19:05 my bad, sorry,

19:09 crack_user: hello guys

19:09 some one knows a good way to start in clojure?

19:11 TEttinger: crack_user, what experience do you have in other languages?

19:11 crack_user: ruby, rails

19:12 I am rails guy basicaly, and I find some dificult to start in clojure

19:12 is very diferent to I am used to do

19:12 TEttinger: http://www.braveclojure.com/ I have heard good stuff about

19:12 I used 4clojutr

19:12 4clojure

19:13 $google 4clojure

19:13 lazybot: [4clojure – Welcome!] https://www.4clojure.com/

19:13 justin_smith: yeah 4clojure / clojure koans can help you get a feel for things

19:13 ~koans

19:13 clojurebot: Gabh mo leithscéal?

19:13 justin_smith: clojurebot: koans |is| http://clojurekoans.com/

19:13 clojurebot: In Ordnung

19:13 justin_smith: ~koans

19:13 arrdem: of all the "learn clojure" resources that aren't print books, the koans have had the most effort put into them

19:13 clojurebot: koans is http://clojurekoans.com/

19:13 arrdem: ,(+ 1 2)

19:13 clojurebot: eval service is offline

19:14 TEttinger: ##(+ 1 2 3)

19:14 lazybot: ⇒ 6

19:14 TEttinger: (inc lazybot)

19:14 lazybot: ⇒ 34

19:14 arrdem: no... clojurebot is fine I'm checking to see if I'm still on hiredman's blacklist

19:15 TEttinger: lol

19:15 oskarkv: ,(+)

19:15 clojurebot: 0

19:15 crack_user: thx, I whill check theses links

19:15 TEttinger: how'd that happen, arrdem?

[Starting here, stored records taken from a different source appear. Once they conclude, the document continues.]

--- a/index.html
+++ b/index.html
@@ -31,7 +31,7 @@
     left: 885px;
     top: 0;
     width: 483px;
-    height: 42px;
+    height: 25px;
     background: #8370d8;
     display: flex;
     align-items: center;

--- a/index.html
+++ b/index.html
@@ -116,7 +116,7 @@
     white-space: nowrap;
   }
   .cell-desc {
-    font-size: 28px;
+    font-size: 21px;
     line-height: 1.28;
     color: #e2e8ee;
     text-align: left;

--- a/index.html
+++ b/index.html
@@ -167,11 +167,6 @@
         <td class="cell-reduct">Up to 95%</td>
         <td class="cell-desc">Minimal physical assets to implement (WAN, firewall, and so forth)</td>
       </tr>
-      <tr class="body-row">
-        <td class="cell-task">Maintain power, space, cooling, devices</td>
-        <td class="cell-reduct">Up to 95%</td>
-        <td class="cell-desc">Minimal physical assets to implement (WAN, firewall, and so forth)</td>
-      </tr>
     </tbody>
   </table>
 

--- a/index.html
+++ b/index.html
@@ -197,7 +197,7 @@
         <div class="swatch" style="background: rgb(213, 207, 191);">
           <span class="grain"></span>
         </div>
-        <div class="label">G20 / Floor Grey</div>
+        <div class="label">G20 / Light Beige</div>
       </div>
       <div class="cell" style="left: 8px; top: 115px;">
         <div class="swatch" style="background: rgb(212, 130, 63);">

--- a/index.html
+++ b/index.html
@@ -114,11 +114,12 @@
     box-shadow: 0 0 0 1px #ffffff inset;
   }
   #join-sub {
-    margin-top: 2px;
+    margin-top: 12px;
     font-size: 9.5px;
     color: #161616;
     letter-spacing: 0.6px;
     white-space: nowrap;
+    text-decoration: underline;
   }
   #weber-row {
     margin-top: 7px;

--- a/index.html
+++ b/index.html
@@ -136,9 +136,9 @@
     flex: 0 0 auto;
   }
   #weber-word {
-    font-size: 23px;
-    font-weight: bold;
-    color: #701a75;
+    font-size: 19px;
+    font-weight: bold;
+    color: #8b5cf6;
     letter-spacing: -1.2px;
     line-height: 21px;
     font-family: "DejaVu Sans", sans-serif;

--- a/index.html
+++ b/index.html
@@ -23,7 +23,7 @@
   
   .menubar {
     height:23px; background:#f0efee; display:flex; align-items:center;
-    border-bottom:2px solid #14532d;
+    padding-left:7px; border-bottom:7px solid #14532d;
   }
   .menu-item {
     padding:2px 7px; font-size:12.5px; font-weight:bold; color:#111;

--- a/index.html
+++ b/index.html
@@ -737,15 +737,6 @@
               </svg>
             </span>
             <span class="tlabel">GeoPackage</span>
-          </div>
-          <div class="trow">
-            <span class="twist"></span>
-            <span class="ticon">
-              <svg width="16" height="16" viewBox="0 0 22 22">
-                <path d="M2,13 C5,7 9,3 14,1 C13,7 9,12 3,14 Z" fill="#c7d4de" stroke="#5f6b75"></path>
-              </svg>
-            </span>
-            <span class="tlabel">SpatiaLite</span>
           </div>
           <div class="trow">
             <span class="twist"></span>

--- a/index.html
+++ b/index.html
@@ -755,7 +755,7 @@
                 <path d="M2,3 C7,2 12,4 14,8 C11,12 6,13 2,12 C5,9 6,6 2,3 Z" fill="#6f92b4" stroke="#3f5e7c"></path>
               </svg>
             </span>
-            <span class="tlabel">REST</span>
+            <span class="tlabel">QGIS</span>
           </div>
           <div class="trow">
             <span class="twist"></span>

19:15 arrdem: TEttinger: hell if I know. I assume I got the stick transitively when bitemyapp did

19:16 TEttinger: are you on the same box?

19:16 justin_smith: cristian: updated the paste with an example of using reify, which is more succinct if you are only doing it once https://www.refheap.com/93004

19:16 arrdem: nah

19:16 https://github.com/hiredman/clojurebot/issues/5

19:28 cristian: justin_smith: awesome, thanks dude

19:30 justin_smith: I haven't really played with gen-class, since I haven't done much of the sort of interop that requires it. Is there a way to play with gen-class in the repl? does that even make any sense?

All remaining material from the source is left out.